Canada’s resource-heavy main stock index was muted on Wednesday as energy stocks slid on lower crude oil prices, while the Bank of Canada delivered another supersized but unsurprising 75-basis-point rate hike.
At 10:34 a.m. ET (1434 GMT), the Toronto Stock Exchange’s S&P/TSX composite index was down 5.75 points, or 0.03%, at 19,082.4.
The Bank of Canada hiked interest rate by 75 basis points to a 14-year high, as expected, and said the policy rate would need to go still higher given the fight against raging inflation.
“The most interesting element is the extent to which the Bank of Canada seems to be lifting its foot slightly off the brakes in the sense that it is no longer talking about front loading policy,” said Eric Lascelles, Chief Economist for RBC Global Asset Management.

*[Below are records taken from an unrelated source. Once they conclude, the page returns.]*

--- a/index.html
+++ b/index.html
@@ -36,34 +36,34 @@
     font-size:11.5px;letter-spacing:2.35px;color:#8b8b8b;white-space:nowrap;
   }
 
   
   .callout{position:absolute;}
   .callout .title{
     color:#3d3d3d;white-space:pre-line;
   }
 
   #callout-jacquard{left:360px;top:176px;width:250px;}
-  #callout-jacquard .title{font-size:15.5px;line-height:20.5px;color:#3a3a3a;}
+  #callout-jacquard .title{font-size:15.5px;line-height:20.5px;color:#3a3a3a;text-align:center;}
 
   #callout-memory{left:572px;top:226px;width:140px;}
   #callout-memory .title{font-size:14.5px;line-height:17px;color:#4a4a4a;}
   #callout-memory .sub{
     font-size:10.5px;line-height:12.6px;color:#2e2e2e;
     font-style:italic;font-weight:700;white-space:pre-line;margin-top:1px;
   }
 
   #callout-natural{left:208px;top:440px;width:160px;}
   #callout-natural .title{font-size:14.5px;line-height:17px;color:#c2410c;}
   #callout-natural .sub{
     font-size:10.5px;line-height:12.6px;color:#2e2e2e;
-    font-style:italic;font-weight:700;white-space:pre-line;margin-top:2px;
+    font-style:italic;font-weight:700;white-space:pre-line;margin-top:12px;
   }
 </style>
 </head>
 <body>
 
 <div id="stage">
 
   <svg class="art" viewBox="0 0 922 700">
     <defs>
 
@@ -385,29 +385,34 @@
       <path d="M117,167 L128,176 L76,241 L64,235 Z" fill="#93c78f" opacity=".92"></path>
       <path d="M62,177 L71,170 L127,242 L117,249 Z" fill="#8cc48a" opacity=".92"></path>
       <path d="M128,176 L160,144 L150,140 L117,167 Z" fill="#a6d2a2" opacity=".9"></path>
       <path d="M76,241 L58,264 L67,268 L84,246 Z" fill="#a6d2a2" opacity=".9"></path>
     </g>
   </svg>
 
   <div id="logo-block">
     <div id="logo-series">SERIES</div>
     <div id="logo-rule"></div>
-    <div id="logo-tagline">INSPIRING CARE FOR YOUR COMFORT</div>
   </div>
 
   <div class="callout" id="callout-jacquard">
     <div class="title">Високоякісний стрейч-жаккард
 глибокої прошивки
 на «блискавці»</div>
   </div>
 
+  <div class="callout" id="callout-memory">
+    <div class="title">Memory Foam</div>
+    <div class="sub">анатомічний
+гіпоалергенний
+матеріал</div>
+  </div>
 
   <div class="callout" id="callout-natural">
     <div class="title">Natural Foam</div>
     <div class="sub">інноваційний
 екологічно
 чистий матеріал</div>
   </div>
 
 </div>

“We’re now into the deceleration phase of tightening, not yet at a peak… slowing down with the end plausibly in sight but still a lot of dependency on where inflation goes.”

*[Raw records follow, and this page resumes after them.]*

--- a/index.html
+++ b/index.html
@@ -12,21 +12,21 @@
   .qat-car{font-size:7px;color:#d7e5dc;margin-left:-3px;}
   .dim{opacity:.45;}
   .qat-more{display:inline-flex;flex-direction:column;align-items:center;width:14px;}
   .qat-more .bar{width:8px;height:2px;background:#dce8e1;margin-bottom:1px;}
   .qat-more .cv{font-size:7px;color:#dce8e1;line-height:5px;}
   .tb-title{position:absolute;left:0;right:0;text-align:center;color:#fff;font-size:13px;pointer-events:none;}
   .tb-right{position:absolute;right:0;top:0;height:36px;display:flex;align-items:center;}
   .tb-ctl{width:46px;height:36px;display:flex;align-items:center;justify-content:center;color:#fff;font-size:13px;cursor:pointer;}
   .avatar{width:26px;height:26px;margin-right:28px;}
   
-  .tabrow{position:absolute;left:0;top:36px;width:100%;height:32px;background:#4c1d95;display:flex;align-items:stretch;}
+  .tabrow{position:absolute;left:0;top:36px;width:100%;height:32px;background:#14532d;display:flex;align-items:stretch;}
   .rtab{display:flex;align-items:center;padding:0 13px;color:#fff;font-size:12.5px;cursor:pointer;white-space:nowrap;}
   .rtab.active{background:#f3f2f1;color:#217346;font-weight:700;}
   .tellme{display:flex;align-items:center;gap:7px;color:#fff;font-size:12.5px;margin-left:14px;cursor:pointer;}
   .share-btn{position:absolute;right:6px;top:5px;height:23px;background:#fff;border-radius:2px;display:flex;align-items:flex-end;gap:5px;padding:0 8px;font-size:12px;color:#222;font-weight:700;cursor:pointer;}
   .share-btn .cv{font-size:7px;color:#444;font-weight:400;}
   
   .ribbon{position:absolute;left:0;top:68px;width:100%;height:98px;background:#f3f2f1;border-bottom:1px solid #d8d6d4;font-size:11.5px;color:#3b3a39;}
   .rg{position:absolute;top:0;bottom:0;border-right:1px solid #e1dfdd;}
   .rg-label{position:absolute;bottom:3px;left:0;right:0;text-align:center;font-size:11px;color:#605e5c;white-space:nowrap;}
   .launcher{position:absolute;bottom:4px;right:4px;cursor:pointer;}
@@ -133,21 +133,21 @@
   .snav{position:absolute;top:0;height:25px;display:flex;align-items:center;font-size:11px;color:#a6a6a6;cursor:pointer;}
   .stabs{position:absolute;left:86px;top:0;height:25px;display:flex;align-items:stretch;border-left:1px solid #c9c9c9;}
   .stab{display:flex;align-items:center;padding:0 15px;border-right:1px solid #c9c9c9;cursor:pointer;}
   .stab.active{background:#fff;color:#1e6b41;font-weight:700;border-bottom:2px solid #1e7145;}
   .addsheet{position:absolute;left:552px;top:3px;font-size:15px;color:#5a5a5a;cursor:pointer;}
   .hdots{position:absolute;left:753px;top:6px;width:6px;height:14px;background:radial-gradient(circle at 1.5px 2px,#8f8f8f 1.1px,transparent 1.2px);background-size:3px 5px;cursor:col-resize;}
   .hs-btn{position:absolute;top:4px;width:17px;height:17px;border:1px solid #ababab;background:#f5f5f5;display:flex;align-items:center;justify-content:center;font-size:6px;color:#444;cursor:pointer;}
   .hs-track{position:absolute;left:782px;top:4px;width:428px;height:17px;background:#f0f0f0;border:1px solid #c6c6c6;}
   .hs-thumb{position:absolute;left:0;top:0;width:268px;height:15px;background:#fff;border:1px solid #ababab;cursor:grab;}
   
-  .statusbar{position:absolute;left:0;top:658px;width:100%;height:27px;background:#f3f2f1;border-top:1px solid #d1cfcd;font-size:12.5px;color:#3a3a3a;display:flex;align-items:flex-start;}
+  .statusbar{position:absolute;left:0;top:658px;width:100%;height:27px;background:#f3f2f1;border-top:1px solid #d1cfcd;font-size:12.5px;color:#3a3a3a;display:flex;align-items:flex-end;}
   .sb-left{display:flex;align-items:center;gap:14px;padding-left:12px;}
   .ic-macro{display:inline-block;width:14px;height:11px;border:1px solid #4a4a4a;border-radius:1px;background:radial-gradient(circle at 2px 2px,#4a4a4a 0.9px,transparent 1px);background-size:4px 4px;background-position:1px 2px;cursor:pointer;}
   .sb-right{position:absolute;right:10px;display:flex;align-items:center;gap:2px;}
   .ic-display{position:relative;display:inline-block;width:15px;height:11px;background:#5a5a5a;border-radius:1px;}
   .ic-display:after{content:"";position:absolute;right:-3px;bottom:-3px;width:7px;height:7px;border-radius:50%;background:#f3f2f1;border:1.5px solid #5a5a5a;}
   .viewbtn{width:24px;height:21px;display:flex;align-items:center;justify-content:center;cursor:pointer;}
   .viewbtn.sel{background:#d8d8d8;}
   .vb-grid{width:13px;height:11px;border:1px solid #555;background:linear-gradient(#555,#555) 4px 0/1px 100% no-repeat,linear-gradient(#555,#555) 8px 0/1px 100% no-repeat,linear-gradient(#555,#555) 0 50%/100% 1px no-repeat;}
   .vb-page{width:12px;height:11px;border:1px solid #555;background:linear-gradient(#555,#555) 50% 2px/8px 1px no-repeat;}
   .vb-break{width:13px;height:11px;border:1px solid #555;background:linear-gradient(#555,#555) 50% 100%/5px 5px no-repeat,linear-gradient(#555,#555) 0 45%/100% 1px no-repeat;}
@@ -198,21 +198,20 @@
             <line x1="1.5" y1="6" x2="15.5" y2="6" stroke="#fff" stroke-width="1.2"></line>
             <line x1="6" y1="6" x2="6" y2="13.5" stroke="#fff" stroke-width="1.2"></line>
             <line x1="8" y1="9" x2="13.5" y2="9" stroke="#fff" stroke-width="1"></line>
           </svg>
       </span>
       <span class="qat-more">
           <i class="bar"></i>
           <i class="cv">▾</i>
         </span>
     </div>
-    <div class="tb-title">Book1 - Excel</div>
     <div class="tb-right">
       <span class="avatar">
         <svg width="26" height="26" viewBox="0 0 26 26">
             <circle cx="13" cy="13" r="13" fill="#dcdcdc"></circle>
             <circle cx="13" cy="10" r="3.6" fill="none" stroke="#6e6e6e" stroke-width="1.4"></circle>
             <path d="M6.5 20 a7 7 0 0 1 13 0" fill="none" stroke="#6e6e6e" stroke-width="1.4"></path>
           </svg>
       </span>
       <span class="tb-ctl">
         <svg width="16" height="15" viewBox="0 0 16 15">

The central bank said headline inflation fell to 7.6% in July from 8.1%, but that was due to a drop in gasoline prices, with the core measures continuing to move higher. Prices in Canada are increasing at rates not seen since the early 1980s.
Shares of materials stocks rose 1.4% as gold prices inched higher on a slight pullback in U.S. bond yields and bargain hunting.
Capping gains on the commodity-heavy index, the energy sector dropped 2.1% as oil prices fell by over $3 to their lowest since Russia invaded Ukraine as looming recession risks and downbeat Chinese trade data stoked demand fears.